[RAW DATA Boundary: Start]

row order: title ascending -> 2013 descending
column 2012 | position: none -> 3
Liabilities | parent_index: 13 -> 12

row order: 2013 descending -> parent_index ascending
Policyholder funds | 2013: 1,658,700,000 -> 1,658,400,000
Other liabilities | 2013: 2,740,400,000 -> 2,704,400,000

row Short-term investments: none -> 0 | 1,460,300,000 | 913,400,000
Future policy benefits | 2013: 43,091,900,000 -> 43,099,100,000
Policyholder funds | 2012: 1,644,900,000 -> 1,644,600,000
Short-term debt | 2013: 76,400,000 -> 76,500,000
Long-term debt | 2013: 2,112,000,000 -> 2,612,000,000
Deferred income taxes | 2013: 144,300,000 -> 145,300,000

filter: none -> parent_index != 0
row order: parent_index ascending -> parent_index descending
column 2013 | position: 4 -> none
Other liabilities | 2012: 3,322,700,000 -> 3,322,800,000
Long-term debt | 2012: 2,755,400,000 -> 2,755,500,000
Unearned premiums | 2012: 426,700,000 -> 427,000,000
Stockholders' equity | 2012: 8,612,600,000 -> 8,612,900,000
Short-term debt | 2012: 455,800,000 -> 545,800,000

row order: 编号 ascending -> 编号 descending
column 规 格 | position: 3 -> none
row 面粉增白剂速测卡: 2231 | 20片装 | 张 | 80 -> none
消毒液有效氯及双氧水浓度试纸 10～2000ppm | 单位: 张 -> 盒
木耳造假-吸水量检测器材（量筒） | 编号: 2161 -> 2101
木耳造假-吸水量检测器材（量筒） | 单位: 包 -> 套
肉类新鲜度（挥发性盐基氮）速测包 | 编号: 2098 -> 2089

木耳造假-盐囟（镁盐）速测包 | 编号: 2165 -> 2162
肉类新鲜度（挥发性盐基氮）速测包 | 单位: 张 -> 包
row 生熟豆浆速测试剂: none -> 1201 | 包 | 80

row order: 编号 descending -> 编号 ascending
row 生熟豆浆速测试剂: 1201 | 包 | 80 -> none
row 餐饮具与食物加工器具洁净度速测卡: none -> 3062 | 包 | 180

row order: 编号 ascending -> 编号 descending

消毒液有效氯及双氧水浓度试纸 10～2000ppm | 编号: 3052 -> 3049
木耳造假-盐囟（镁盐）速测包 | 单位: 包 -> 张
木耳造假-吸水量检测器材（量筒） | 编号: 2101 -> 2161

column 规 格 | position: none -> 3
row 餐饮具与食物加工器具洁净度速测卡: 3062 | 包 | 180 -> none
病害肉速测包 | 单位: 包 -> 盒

[RAW DATA Boundary: End]

TASK STATEMENT -
The lines to retype run from the start of the entries through the line containing "Policyholder funds | 2012: 1,644,900,000"; reproduce them exactly and add nothing.

ANSWER BOX -
row order: title ascending -> 2013 descending
column 2012 | position: none -> 3
Liabilities | parent_index: 13 -> 12

row order: 2013 descending -> parent_index ascending
Policyholder funds | 2013: 1,658,700,000 -> 1,658,400,000
Other liabilities | 2013: 2,740,400,000 -> 2,704,400,000

row Short-term investments: none -> 0 | 1,460,300,000 | 913,400,000
Future policy benefits | 2013: 43,091,900,000 -> 43,099,100,000
Policyholder funds | 2012: 1,644,900,000 -> 1,644,600,000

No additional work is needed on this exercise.